CHAPTER LXIII. WITH LAWYERS
“What! that you, Harry? How comes it you have left all the fine folk so soon?” cried Captain Dodge, as he suddenly awoke and saw young Luttrell at his bedside. “Why, lad, I didn’t expect to see you back here these ten days to come. Warn’t they polite and civil to you?”
“That they were. They could not haye treated me better if I had been their own son.”

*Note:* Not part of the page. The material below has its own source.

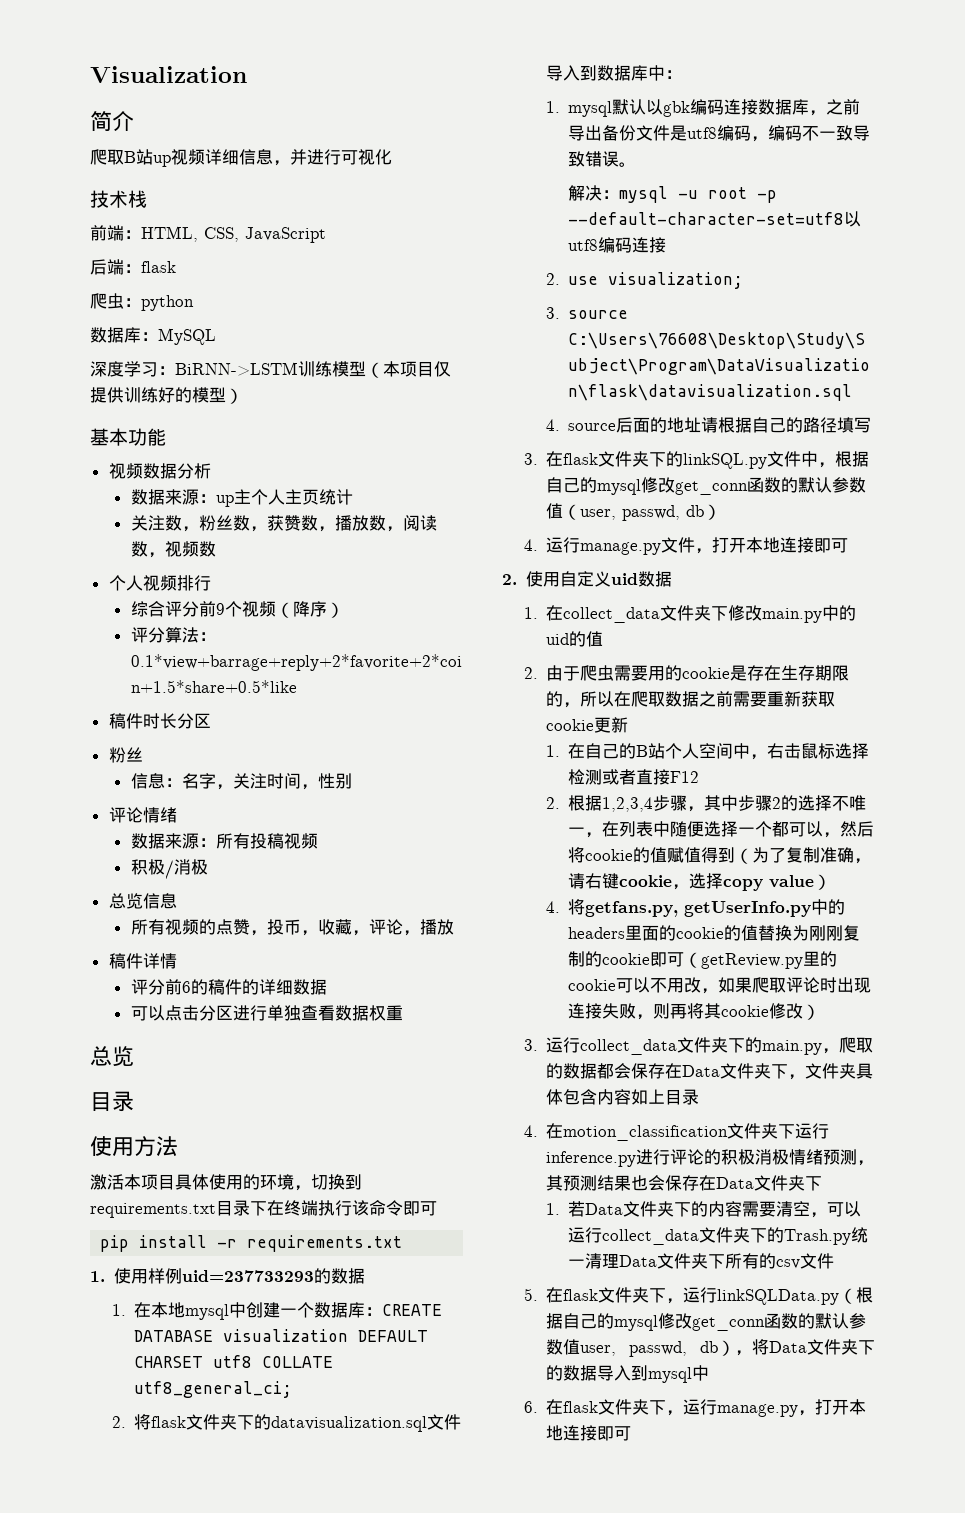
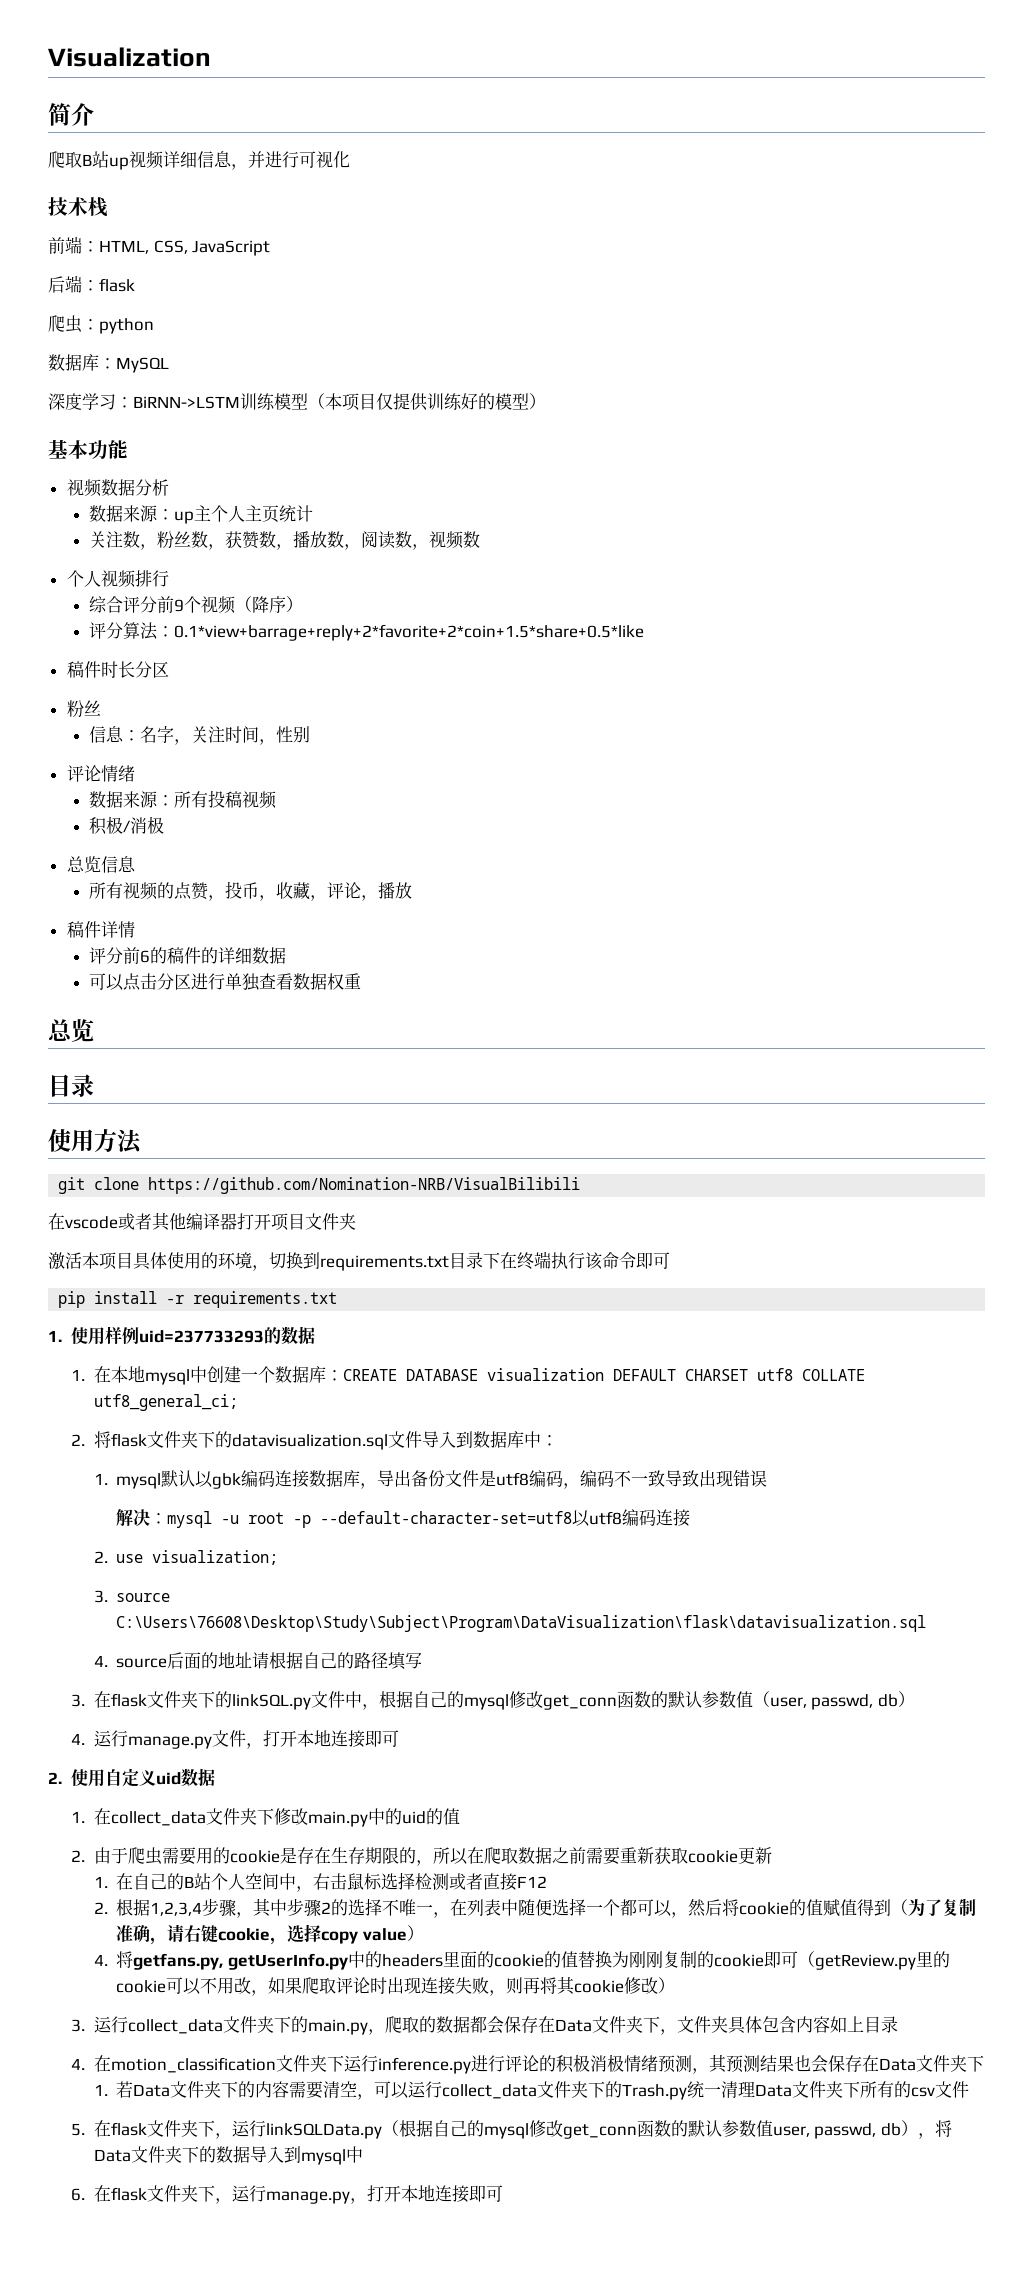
(178, 1146) none -> [58,1177,581,1194] [48,1212,356,1231] // git clone https://github.com/Nomination-NRB/VisualBilibili // 在vscode或者其他编译器打开项目文件夹
[826,99,861,115] 之前 -> (378, 1486) none
(586, 159) none -> [699,1470,734,1487] 出现
[619,162,637,167] 。 -> (768, 1478) none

“How comes it, then, that you slipped your moorings?”
“Well, I can’t well say. There were new guests just arriving, and people I never saw, and so, with one thing or other, I thought I’d just move off; and—and—here I am.”
It was not difficult to see that this very lame excuse covered some other motive, and the old skipper was not the man to be put off by a flimsy pretext; but, rough sailor and buccaneer as he was, he could respect the feelings that he thought might be matter of secret meaning, and merely said: “I’m glad to see you back, at all events. I have no one to speak to in this place, and, as I lie here, I get so impatient, that I forget my smashed thigh-bone, and want to be up and about again.”
“So you will, very soon, I hope.”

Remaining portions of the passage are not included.